How Mt. Vernon got its name

Have you ever wondered why Mount Vernon originally got its name? Somewhat ironically, most of Mount Vernon’s residents live in a very flat part of the city without any mountains in sight. Because of this, it’s only natural to wonder where the name comes from. Like many parts of the US, its name is deep rooted in history and its backstory is genuinely very interesting.

Mount Vernon, Illinois, was named after Mount Vernon, the estate of George Washington, the first President of the United States. The original Mount Vernon estate was located in Virginia and was named by Washington’s half-brother, Lawrence Washington, in honor of his former commander in the British Navy, Admiral Edward Vernon. The name “Mount Vernon” has since become synonymous with George Washington and his legacy, and many towns and cities across the United States have adopted the name as a tribute to the first President.
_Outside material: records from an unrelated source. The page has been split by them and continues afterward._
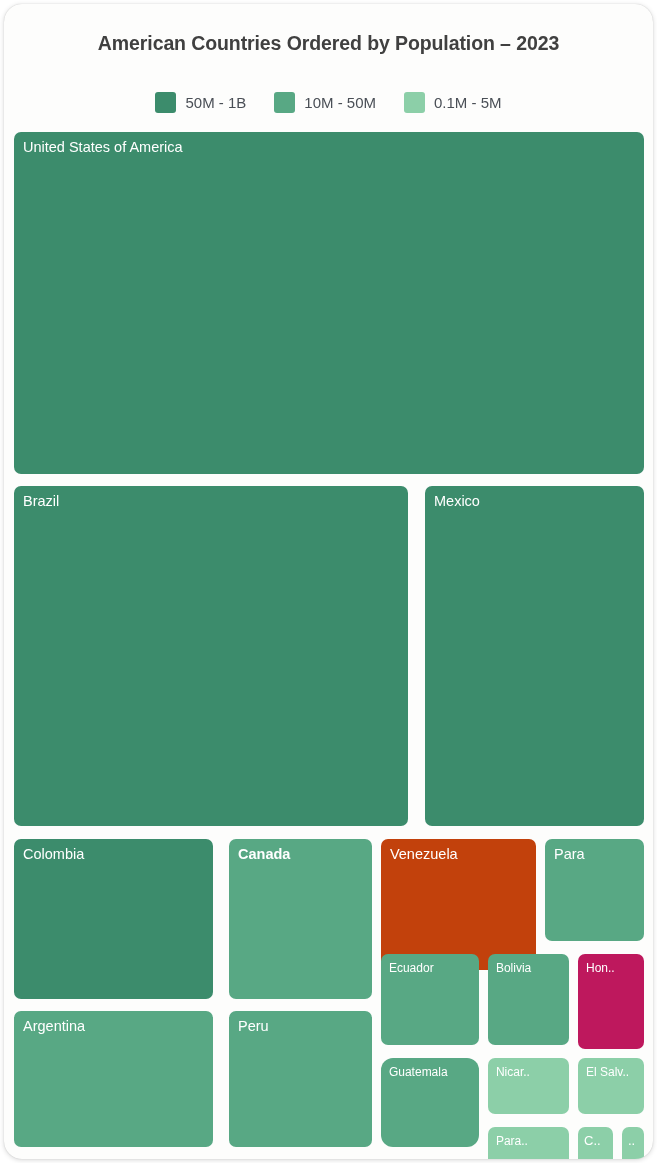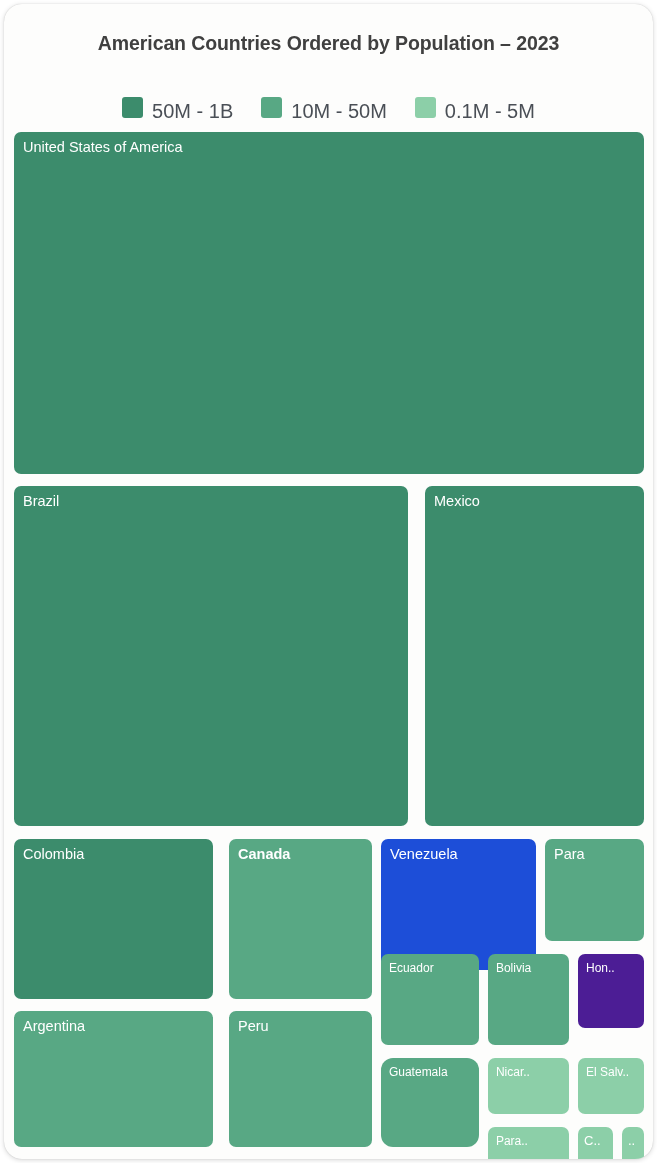"50M - 1B" .legend-label { font-size: 20px -> 15px; margin-top: 8px -> none }
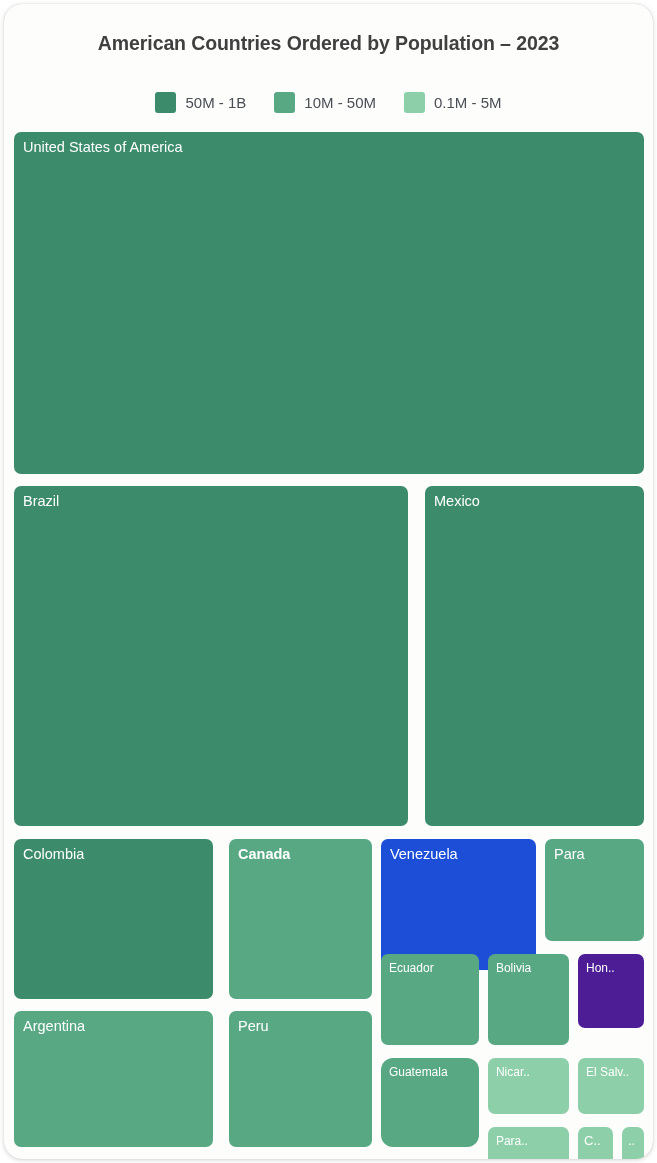"Venezuela" div.tile { background: #1d4ed8 -> #c2410c }
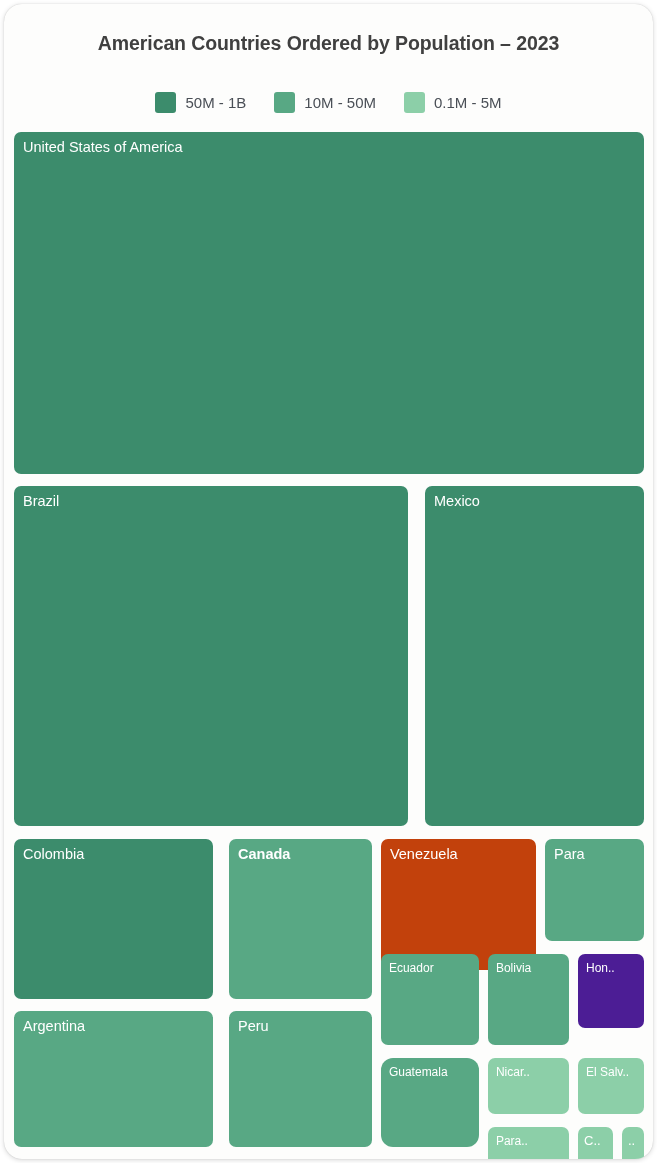"Hon.." div.tile { background: #4c1d95 -> #be185d; height: 74px -> 95px }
In the case of Mount Vernon, Illinois, the name was likely chosen to honor Washington and to reflect the town’s admiration for his leadership and contributions to American history.

Here’s a breakdown of the naming history:

  1. 1674: The land where Mount Vernon, Virginia, would be built, was originally known by its Native American name, “Epsewasson.”
  2. 1743: George Washington’s half-brother, Lawrence Washington, inherited the land and renamed it “Mount Vernon” after Admiral Edward Vernon, his former commander in the British Navy.
  3. 1817: When Mount Vernon, Illinois, was founded, it was named after George Washington’s estate, paying homage to the first president and national hero.